British supermarket group Sainsbury's has beaten expectations for first-quarter sales though growth did slow sharply reflecting a tough comparison with last year when shoppers stocked-up for a first Covid-19 lockdown.
The group said like-for-like sales, excluding fuel, rose 1.6% in the 16 weeks to June 26, its fiscal first quarter.
This compared to analysts' average forecast of a fall of 1.7% and a rise of 11.3% in the previous quarter.
Sainsbury's said sales of grocery, general merchandise and clothing were all higher than its expectations throughout the quarter. It said it outperformed competitors and grew market share.
It said it had further tough comparables ahead as pandemic restrictions continue to ease and customer behaviour normalises.
Sainsbury's said it expected to report underlying profit before tax of at least £660m in the 2021-22 year, up from £356m in 2020-21.
Meanwhile, the boss of Sainsbury's refused to be drawn on whether the supermarket group could become part of the fevered takeover activity gripping the sector, saying his focus was on delivering the strategy.
"I'm not going to speculate on where things are in the wider sector," CEO Simon Roberts told reporters in reference to three suitors pursuing rival Morrisons.
"We're very focused on our plan. We laid out a (strategic) plan in November to really deliver improvements for our customers and improve the value that we can create for our shareholders," he said after Sainsbury's updated on first quarter trading.

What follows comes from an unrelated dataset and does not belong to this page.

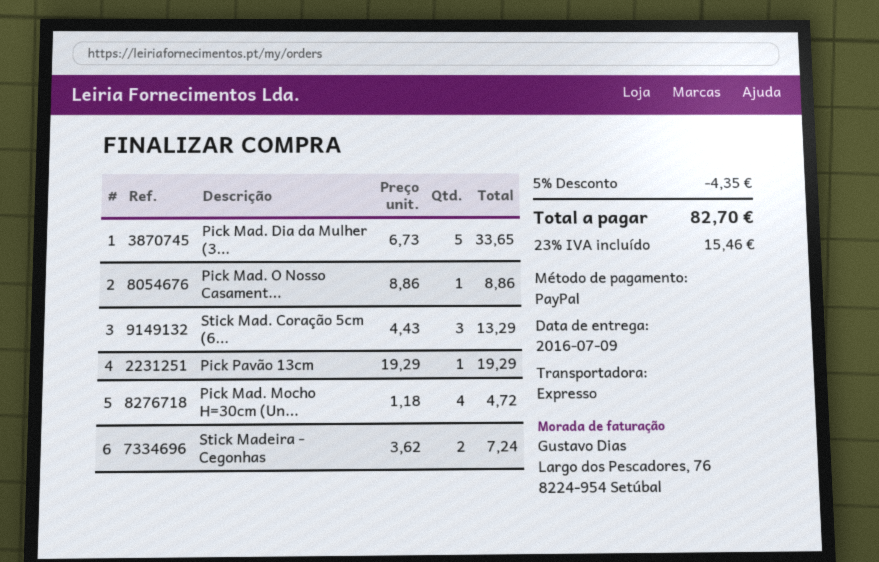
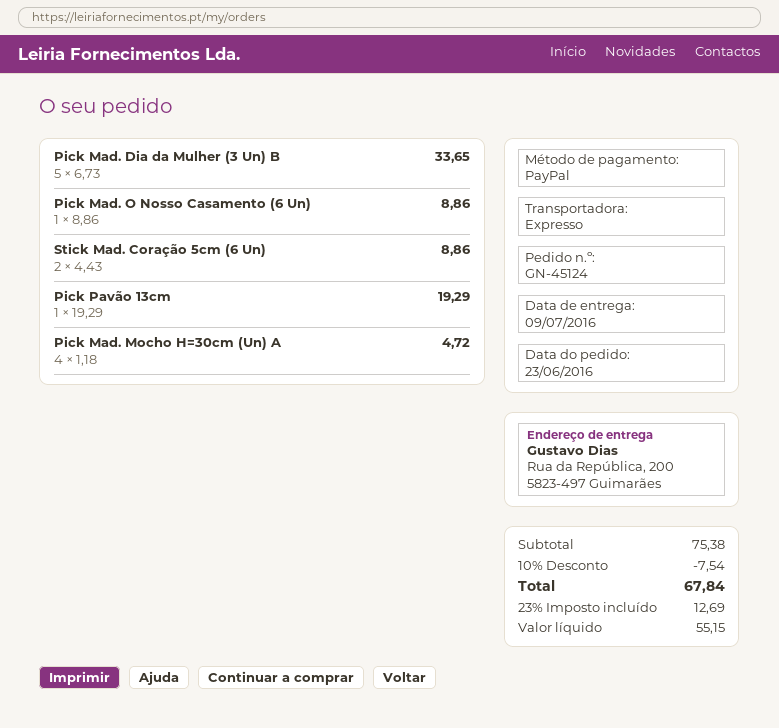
Stick Mad. Coração 5cm (6...: 3 x 4.43 = 13.29 -> 2 x 4.43 = 8.86
Stick Madeira - Cegonhas: 2 x 3.62 = 7.24 -> none
discount: 5% = 4.35 -> 10% = 7.54
tax: 23% = 15.46 -> 23% = 12.69
total: 82.70 -> 67.84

"We're only seven months into that (plan) but I hope you can see in the results that we've announced today some good early momentum," he added.
Shares in Sainsbury's are up 23% so far this year, buoyed by bid speculation after Czech billionaire Daniel Kretinsky raised his stake to just under 10% and Morrisons agreed a takeover bid.
Asked directly if Sainsbury's board had received any approaches, Roberts said: "If we had anything to update on, we'd be updating on it, so we've nothing to update you on."